Minzner holds a B.A. from Stanford University, a M.I.A. from Columbia University’s School of International and Public Affairs, and a J.D. from Columbia Law School.

Yong Cai

Yong Cai is an Assistant Professor of Sociology and a Faculty Fellow of the Carolina Population Center at the University of North Carolina, Chapel Hill. Cai is a social demographer, specializing in Chinese demography in a global context of low fertility and rapid aging. In a recent paper titled “China’s New Demographic Reality,” published in Population and Development Review, he documents the drastic demographic changes in China between 2000 and 2010, and shows that China has entered a new demographic era characterized by prolonged low fertility, elevated sex ratios, rapid aging, fast urbanization, and major geographic redistribution. His research has attracted both academic and public attentions, including reports in Science, The New York Times, and The Wall Street Journal, among others.

Youyou Zhou

Youyou Zhou is a visual journalist with an interest in data, design, and reporting. She works in digital design and interactive graphics at Graphicacy in Washington, D.C. Zhou recently received dual bachelor’s degrees in the Convergence Journalism program at the University of Missouri and the print journalism program at Fudan University. She has worked in newspaper design, science reporting, and video production. She is a contributor to the ChinaFile partner site CNPolitics.

Bruce Gilley

Bruce Gilley is an Associate Professor of Political Science in the Mark O. Hatfield School of Government at Portland State University. His research centers on the politics and policy of conflict, the environment, democracy, and development. He is a specialist on the international and comparative politics of China and Asia.
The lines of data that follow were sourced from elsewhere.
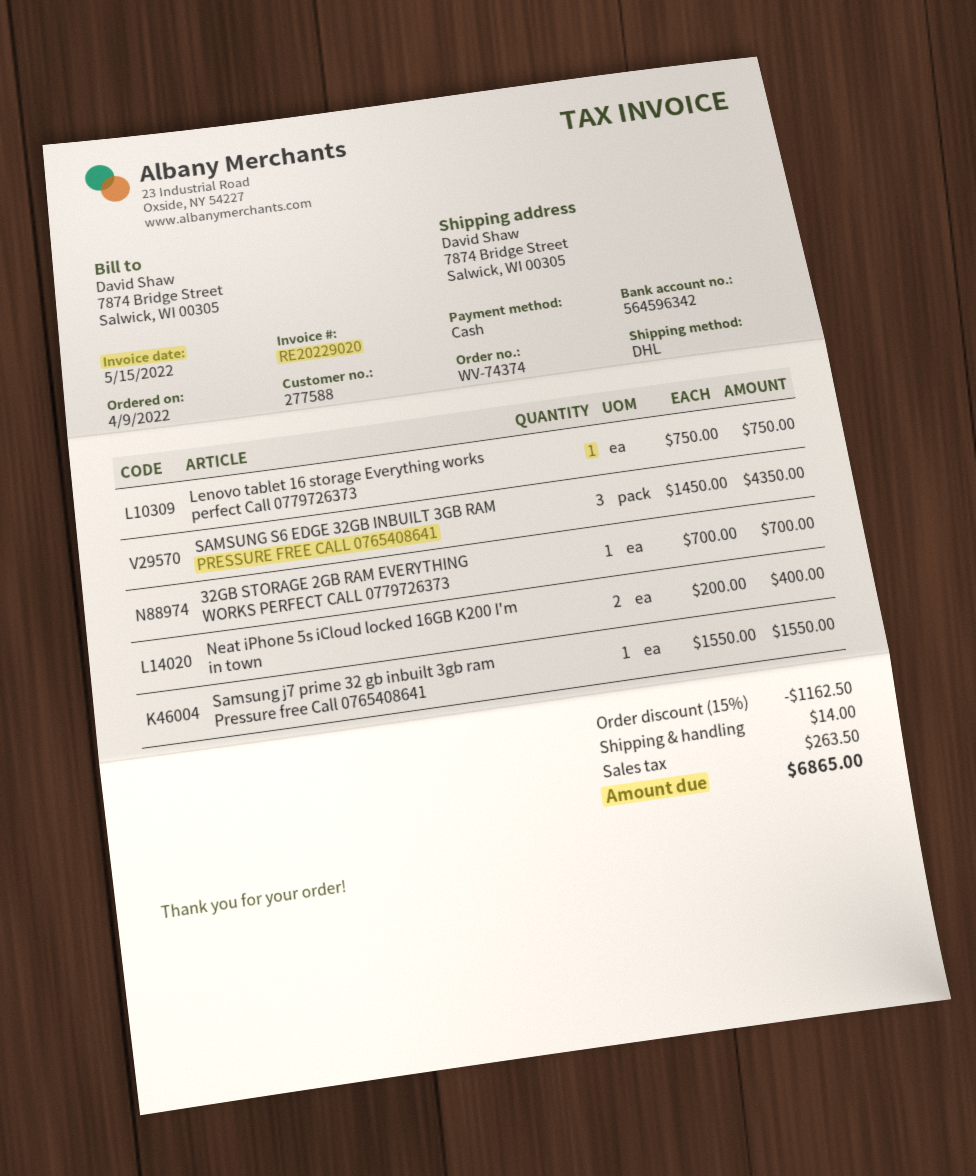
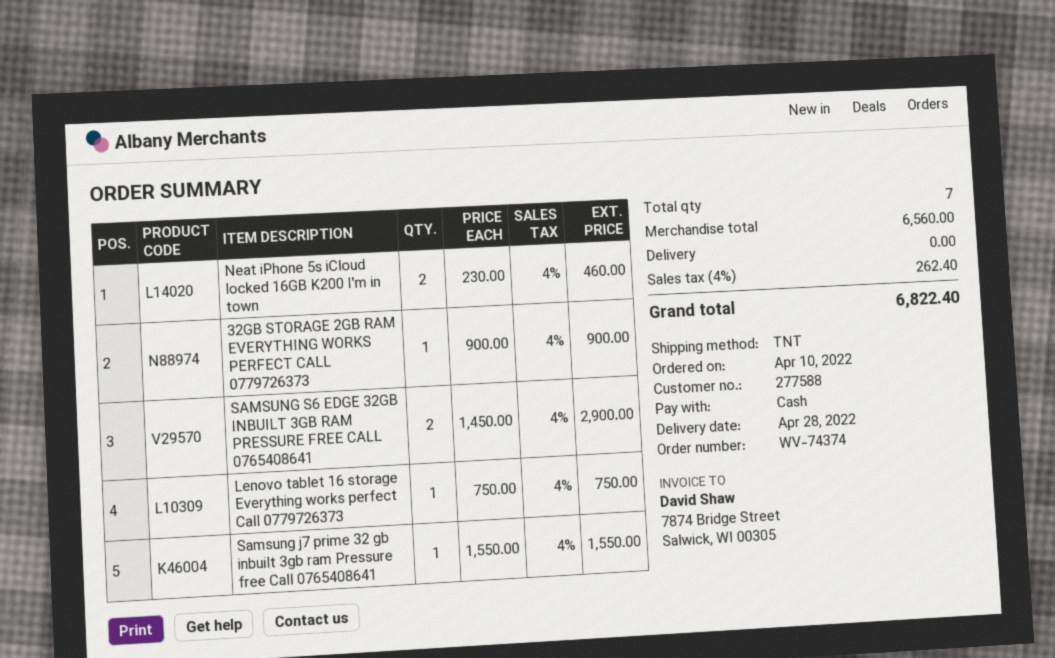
order date: 2022-04-09 -> 2022-04-10
shipping method: DHL -> TNT
SAMSUNG S6 EDGE 32GB INBUILT 3GB RAM PRESSURE FREE CALL 0765408641: 3 x 1450.00 = 4350.00 -> 2 x 1450.00 = 2900.00
32GB STORAGE 2GB RAM EVERYTHING WORKS PERFECT CALL 0779726373: 1 x 700.00 = 700.00 -> 1 x 900.00 = 900.00
Neat iPhone 5s iCloud locked 16GB K200 I'm in town: 2 x 200.00 = 400.00 -> 2 x 230.00 = 460.00
discount: 15% = 1162.50 -> none
shipping: 14.00 -> 0.00
tax: 263.50 -> 262.40
total: 6865.00 -> 6822.40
Gilley is the author of four books, including The Right to Rule: How States Win and Lose Legitimacy (Columbia University Press, 2009) and China’s Democratic Future: How it Will Happen and Where it Will Lead (Columbia University Press, 2004), in addition to several co-edited volumes. His scholarly articles have appeared in journals including Comparative Political Studies and the European Journal of Political Research and his policy articles in journals including Foreign Affairs and the Washington Quarterly. A member of the editorial boards of the Journal of Democracy and the Journal of Contemporary China, Gilley has received grants from the Smith-Richardson Foundation and the Taiwan Foundation for Democracy. He received a Master of Philosophy in Economics from Oxford University, where he was a Commonwealth Scholar from 1989 to 1991, and a Ph.D. in Politics from Princeton University, where he was a Woodrow Wilson Scholar from 2004 to 2006.

Zha Daojiong

Zha Daojiong is a professor in the School of International Studies and Institute of South-South Cooperation and Development at Peking University. His areas of expertise include international political economy and China’s international economic relations, particularly the fields of energy and natural resources, development aid, and the economics-political nexus in the Asia Pacific region. His research has extended to political and social risk-management for Chinese corporations engaged in non-financial investments abroad, including the publication of the edited volumes Chinese Investment Overseas: Case Studies on Environmental and Social Risks (Peking University Press, 2014) and Risk Management under the Belt and Road Initiative: Economic and Societal Dimensions (Oceanic Press, 2017).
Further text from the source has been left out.